→ YOUR ASSIGNMENT:
In the data that follows, how many lines include the string "vertical"? Answer with the number alone.

• • • •

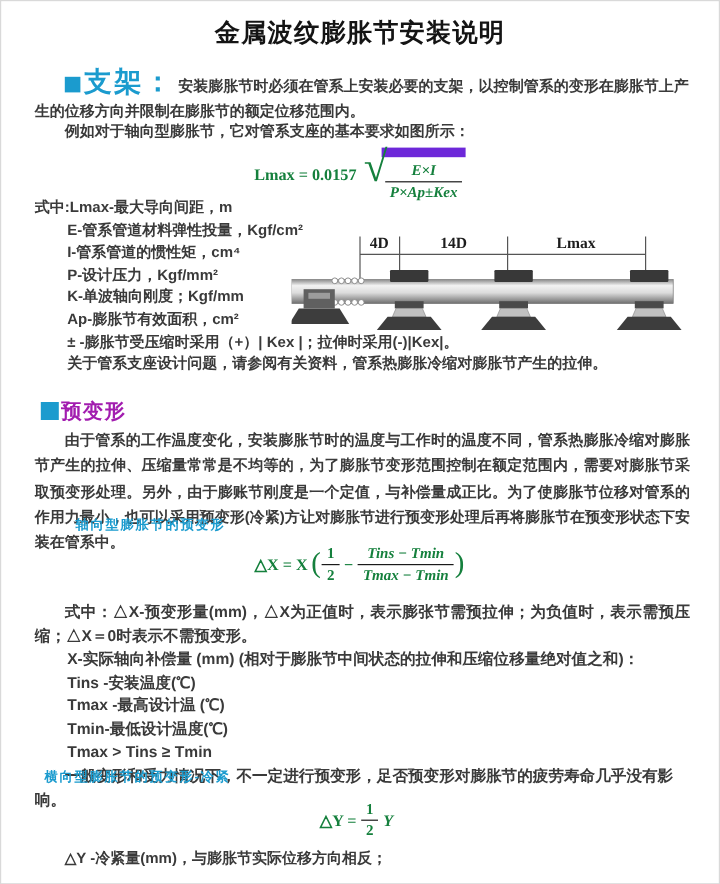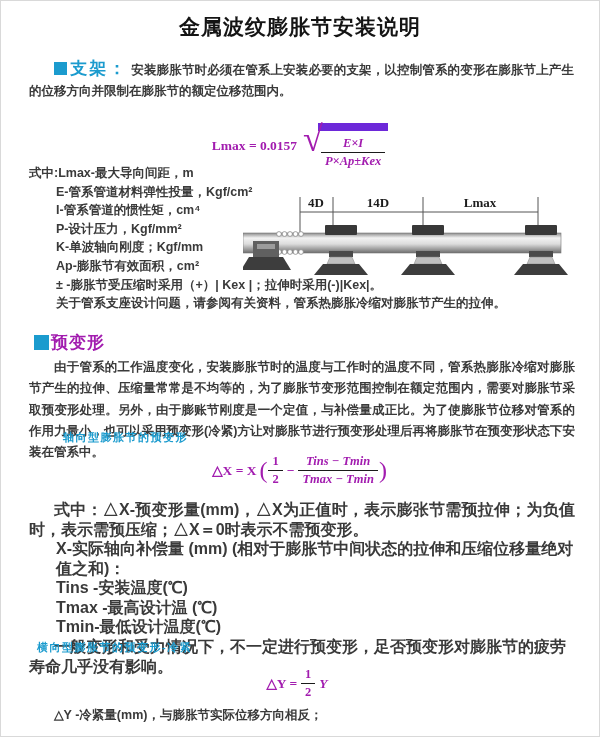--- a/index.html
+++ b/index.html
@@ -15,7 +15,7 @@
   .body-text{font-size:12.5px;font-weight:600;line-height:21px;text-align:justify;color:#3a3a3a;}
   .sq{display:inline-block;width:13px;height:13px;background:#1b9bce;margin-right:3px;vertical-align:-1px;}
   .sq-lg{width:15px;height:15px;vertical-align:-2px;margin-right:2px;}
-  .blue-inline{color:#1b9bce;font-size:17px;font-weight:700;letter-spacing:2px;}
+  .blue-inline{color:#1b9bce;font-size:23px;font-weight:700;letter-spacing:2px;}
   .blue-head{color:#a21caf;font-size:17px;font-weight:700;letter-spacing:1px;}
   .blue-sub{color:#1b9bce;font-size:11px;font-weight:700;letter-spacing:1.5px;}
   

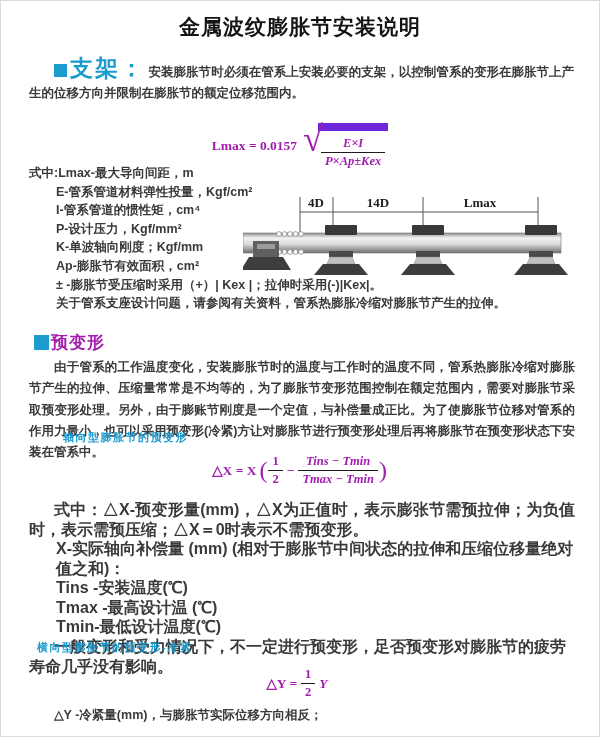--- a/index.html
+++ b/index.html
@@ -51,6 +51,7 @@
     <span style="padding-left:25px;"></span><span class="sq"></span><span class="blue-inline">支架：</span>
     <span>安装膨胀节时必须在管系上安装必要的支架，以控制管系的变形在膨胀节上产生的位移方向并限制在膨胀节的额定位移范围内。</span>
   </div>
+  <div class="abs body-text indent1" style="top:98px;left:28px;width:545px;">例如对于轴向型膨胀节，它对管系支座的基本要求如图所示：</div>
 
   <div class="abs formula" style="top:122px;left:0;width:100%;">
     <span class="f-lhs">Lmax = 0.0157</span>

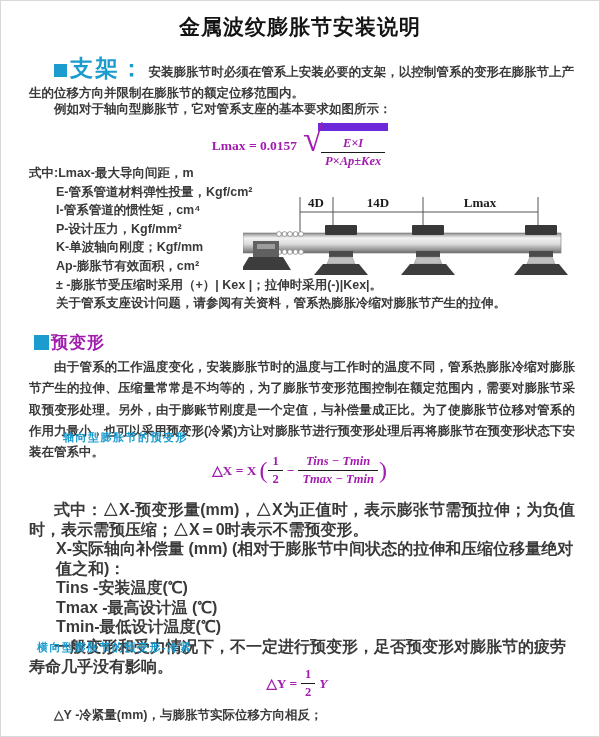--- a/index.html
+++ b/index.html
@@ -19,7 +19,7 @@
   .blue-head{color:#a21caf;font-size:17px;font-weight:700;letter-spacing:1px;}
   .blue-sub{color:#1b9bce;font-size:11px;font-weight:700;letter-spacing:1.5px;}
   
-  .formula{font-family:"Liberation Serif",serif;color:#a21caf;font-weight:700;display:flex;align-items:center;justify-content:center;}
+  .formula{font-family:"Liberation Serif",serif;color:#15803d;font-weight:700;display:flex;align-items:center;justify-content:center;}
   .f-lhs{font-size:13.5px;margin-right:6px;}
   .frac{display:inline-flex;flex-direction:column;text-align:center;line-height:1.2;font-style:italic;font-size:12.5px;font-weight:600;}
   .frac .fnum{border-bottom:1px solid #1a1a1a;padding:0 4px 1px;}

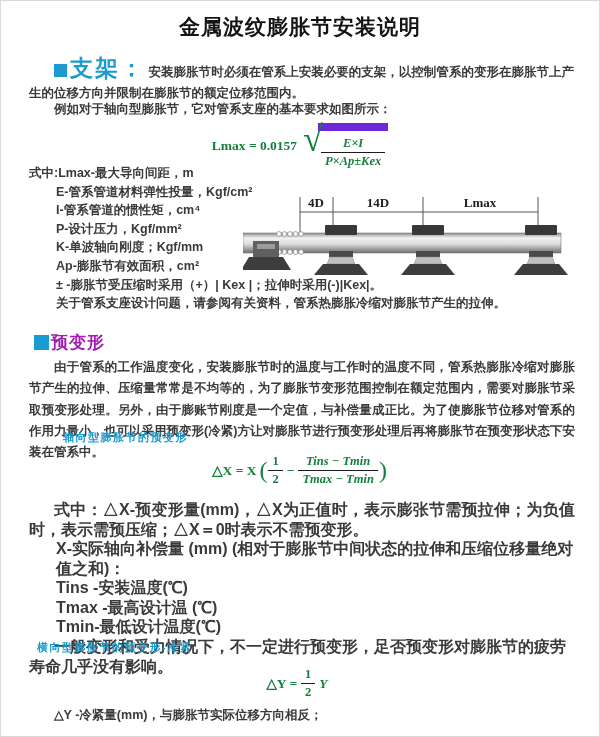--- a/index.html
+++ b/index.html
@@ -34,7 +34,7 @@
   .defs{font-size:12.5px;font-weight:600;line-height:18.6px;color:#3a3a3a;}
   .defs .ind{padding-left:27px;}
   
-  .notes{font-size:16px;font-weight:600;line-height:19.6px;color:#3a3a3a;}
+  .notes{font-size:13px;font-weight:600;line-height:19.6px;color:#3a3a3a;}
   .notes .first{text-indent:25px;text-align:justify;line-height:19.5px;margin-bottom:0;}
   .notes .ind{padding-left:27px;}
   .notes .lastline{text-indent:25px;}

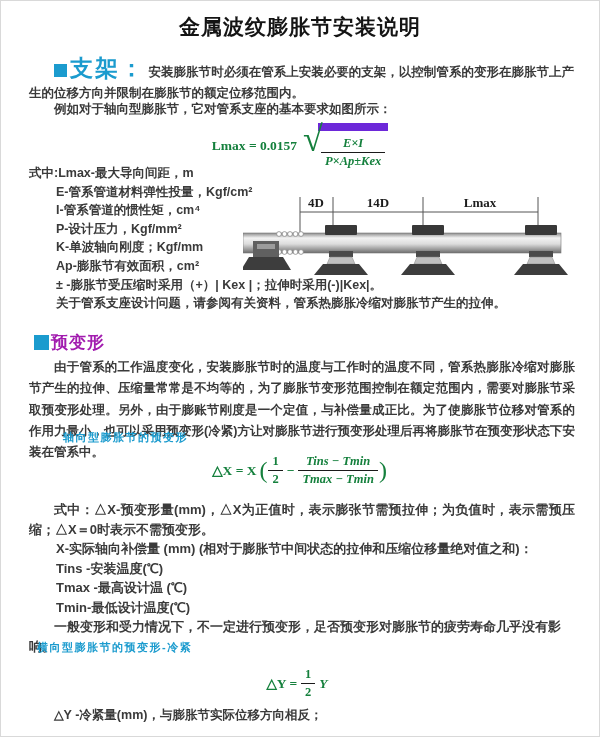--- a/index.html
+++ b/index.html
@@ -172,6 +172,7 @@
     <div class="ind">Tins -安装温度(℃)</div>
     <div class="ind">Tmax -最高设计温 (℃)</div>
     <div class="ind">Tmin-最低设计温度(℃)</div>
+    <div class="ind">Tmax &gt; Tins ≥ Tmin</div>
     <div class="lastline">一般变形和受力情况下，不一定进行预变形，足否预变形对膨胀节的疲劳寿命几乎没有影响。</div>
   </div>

• • • •

→ EXPECTED ANSWER:
2